There's some business with a local boy named Peter (voice of Louis Ashbourne Serkis), who teases Mary for her hair, and a pair of cats, who get into mischief. The cats lead Mary to a mysterious flower growing in a glade of the local forest. From the prologue, we learn that the flower came from the magical realm at some point decades in the past. A young witch stole them from a great tree on one of the islands above the clouds, and after being attacked by some flying fish-like creatures, the witch fell to the earth, scattering the glowing seeds of the flowers in the woods.

They only bloom every several years, and Mary just happens to find herself in that part of the woods in time to see them bloom. Upon taking them home, she discovers that the petals turn to goo. The goo temporarily gives her magical abilities, and a flying broomstick brings her to an exclusive university where witches and wizards learn magic.

There's a sense of joy in seeing how Yonebayashi and his artists invent this school from the ground up. The headmistress is Madam Mumblechook (voice of Kate Winslet), who seems pleasant enough—save for the fact that a towering, watery representation of her warns that trespassers will be transformed into a beast. She provides Mary a tour of the school, which stands many stories tall, containing devices as ordinary as elevators (Mumblechook points out that electricity is, after all, a form of magic) and as fantastic as bubbles that carry students to their classrooms (In one of the classes, the filmmakers fit in a small homage/jab at a famous, British child wizard, who's tormented by a flying broomstick that he can't control).

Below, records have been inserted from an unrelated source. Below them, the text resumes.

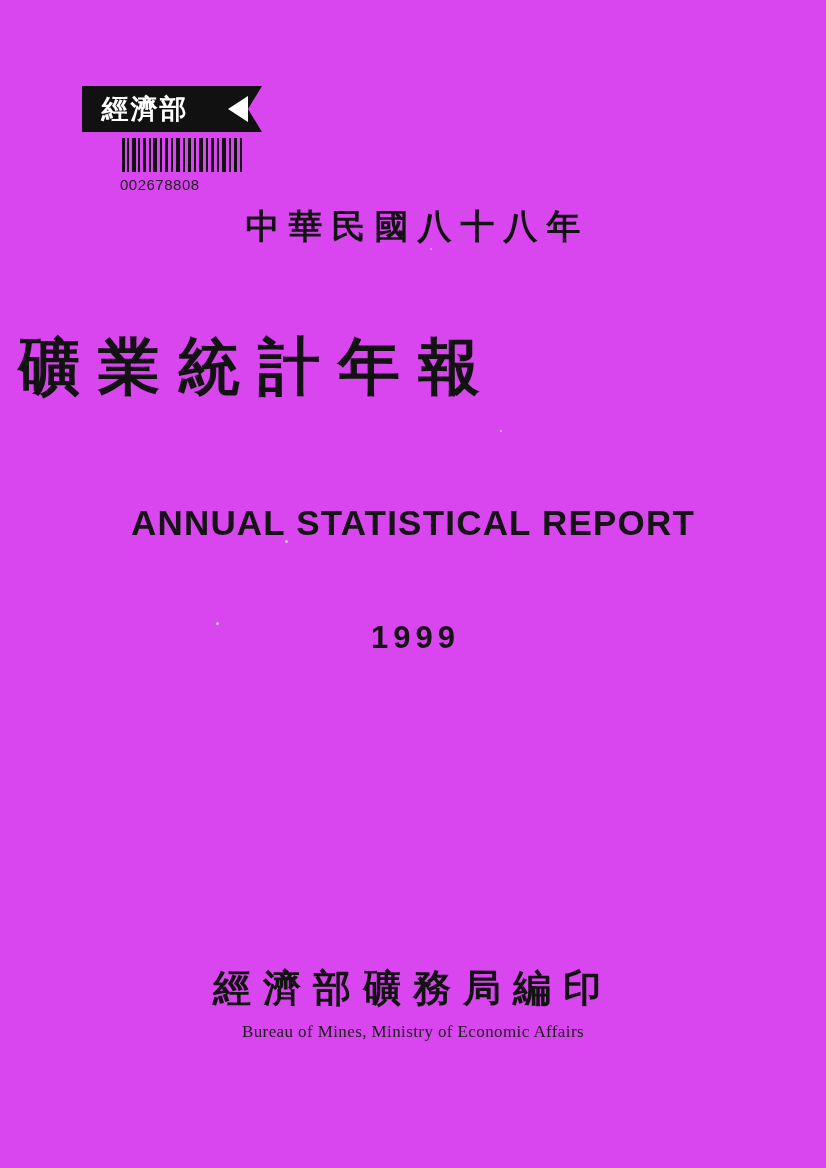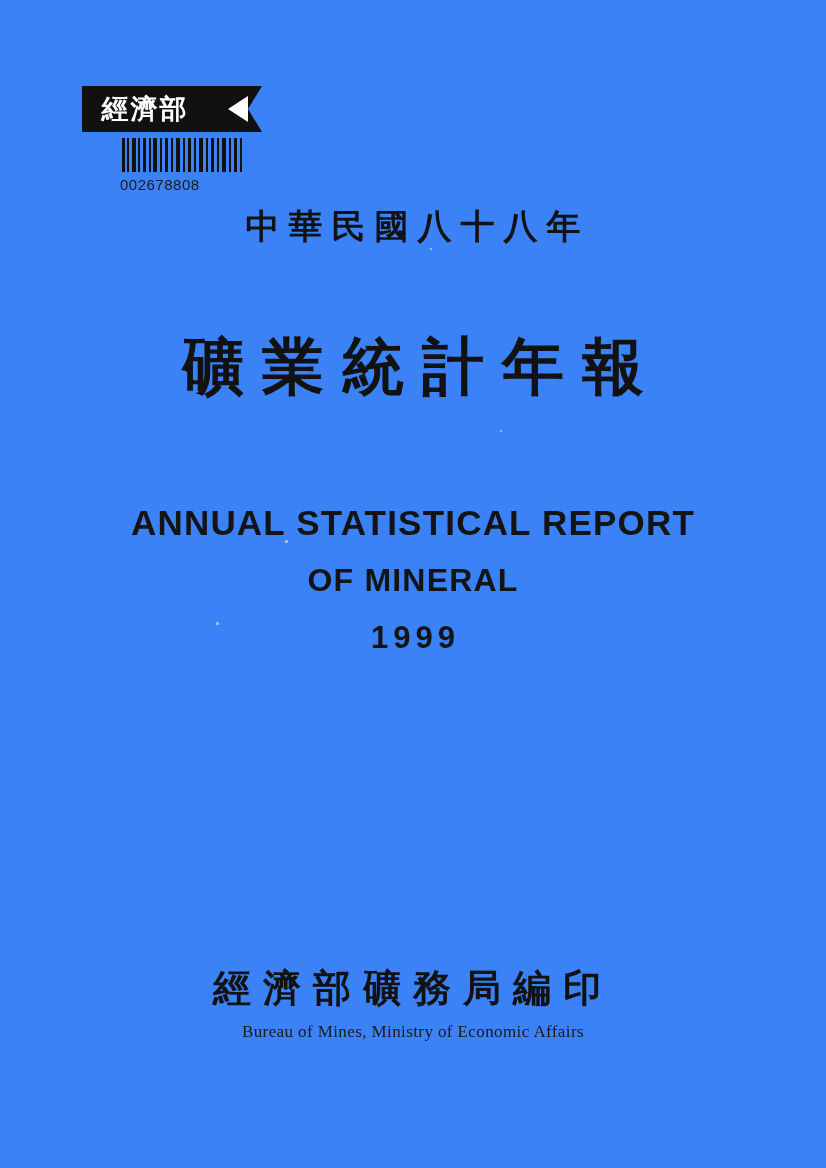--- a/index.html
+++ b/index.html
@@ -18,7 +18,7 @@
   .page {
     position: absolute;
     inset: 0;
-    background: #3b82f6;
+    background: #d946ef;
   }
 
   

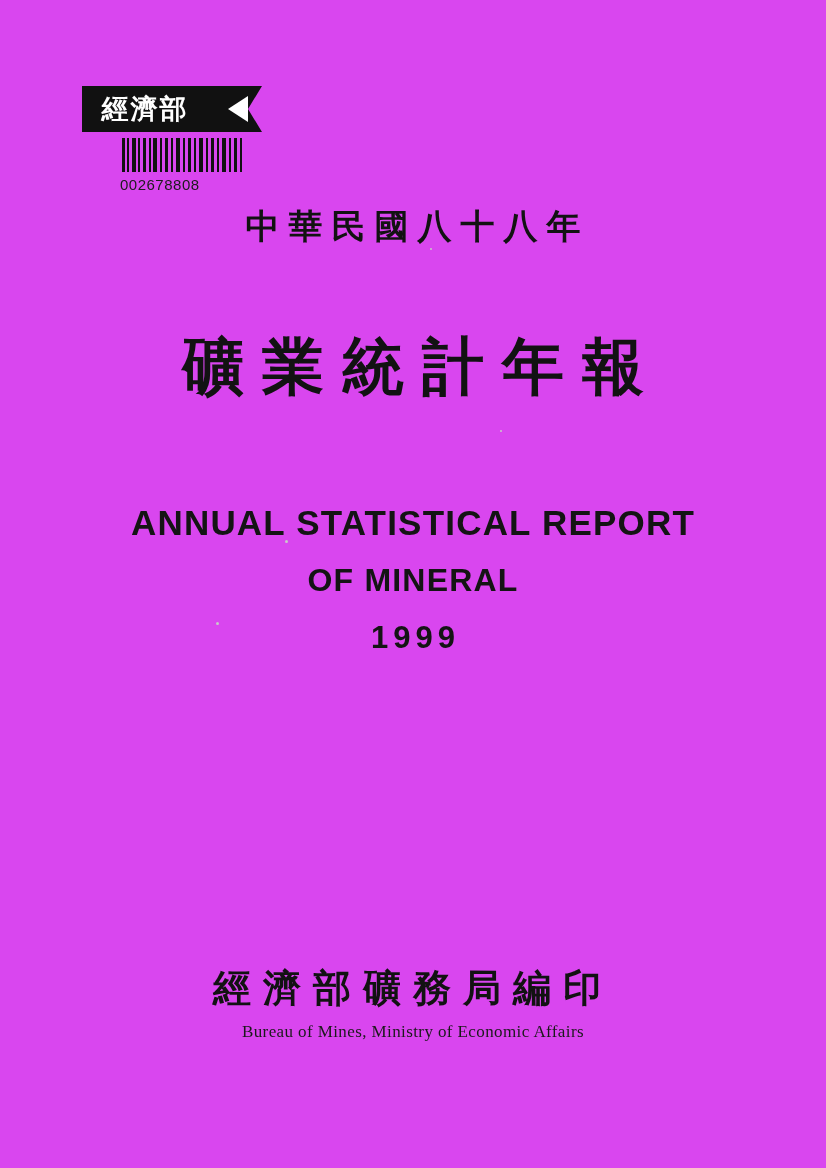--- a/index.html
+++ b/index.html
@@ -107,7 +107,7 @@
     left: 0;
     right: 0;
     top: 325px;
-    text-align: center;
+    text-align: left;
     font-size: 62px;
     letter-spacing: 18px;
     font-weight: 700;

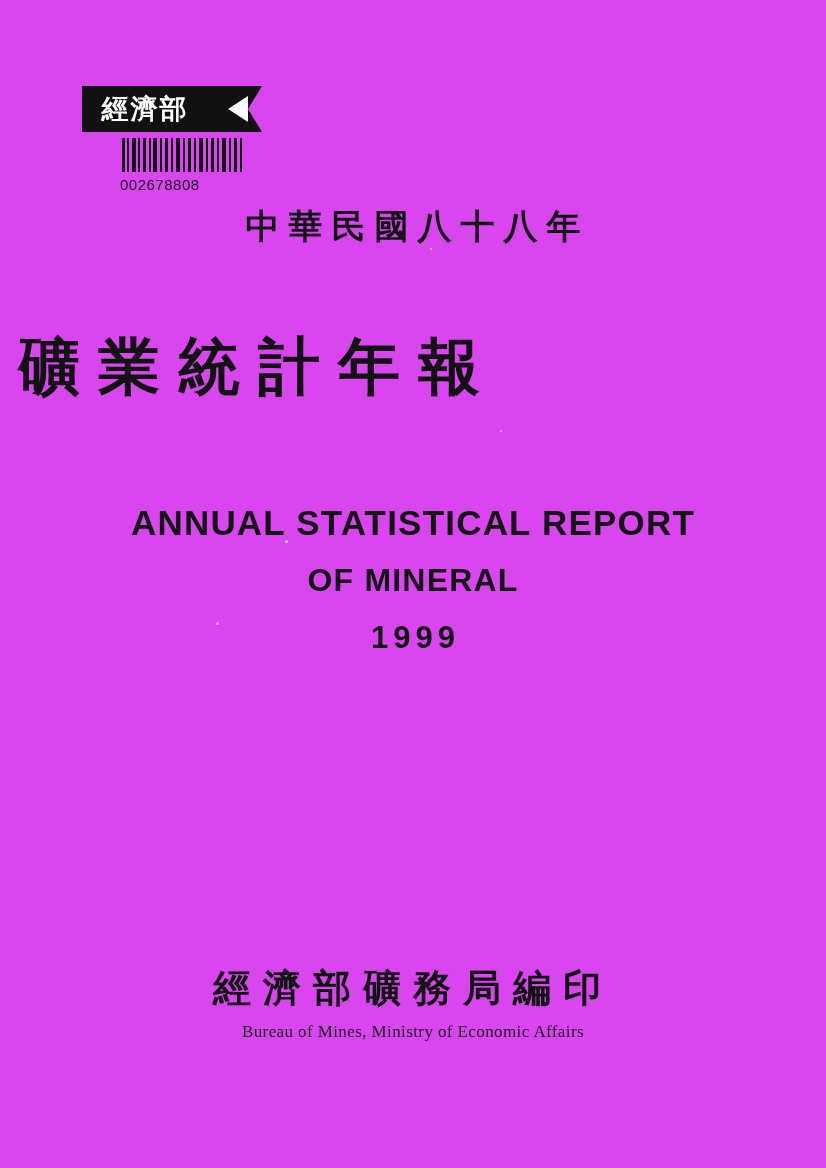--- a/index.html
+++ b/index.html
@@ -220,7 +220,6 @@
   <div class="title-cn cjk">礦業統計年報</div>
 
   <div class="title-en-1">ANNUAL STATISTICAL REPORT</div>
-  <div class="title-en-2">OF MINERAL</div>
   <div class="title-en-3">1999</div>
 
   <div class="publisher-cn cjk">經濟部礦務局編印</div>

The school is bright, colorful, and full of tiny wonders with which Yonebayashi fills the frame. It's a bustling place, structured in a style that seems simultaneously impractical and completely logical, always displaying at least a few instances of magic, and occasionally showing off some mystical creature here or there. We also meet Doctor Dee (voice of Jim Broadbent), a magician whose practices seem based on the scientific method and whose body is an amalgamation of flesh and mechanical parts.

There's almost no need for a story in this section of the movie, since the introduction to and discovery of this place is so overwhelming in its overall design and its specific details. One does, inevitably, arrive, and it has to do with the terrible, secret past of this place, the unethical experiments performed by Mumblechook and Dee, and the horrific consequences that such experiments could have on the normal world and the world of magic. If there's an allegory to this tale, it's in the dire results of unchecked scientific progress. It's a strange case to argue, considering how much time the movie spends in delighting in magic—the movie's overt parallel to science.

As the story moves into familiar territory (with a few clever twists, such as turning Peter into the lad in distress and a menagerie of ordinary animals turned into unnatural beasts), Mary and the Witch's Flower doesn't lose its sense of wonder, even as its sights become darker and more challenging. What it does lose is its sense of discovery, with its eventual focus on a well-worn plot involving Mary trying to stop the villainous magician-scientists from destroying the world. As inventive and elaborately designed as it is, this world deserves more than something so routine.

Note: The movie is available in an English dub (the version I saw) and in the original Japanese. As always, look for the original-language version first, although the dubbed product is effective enough.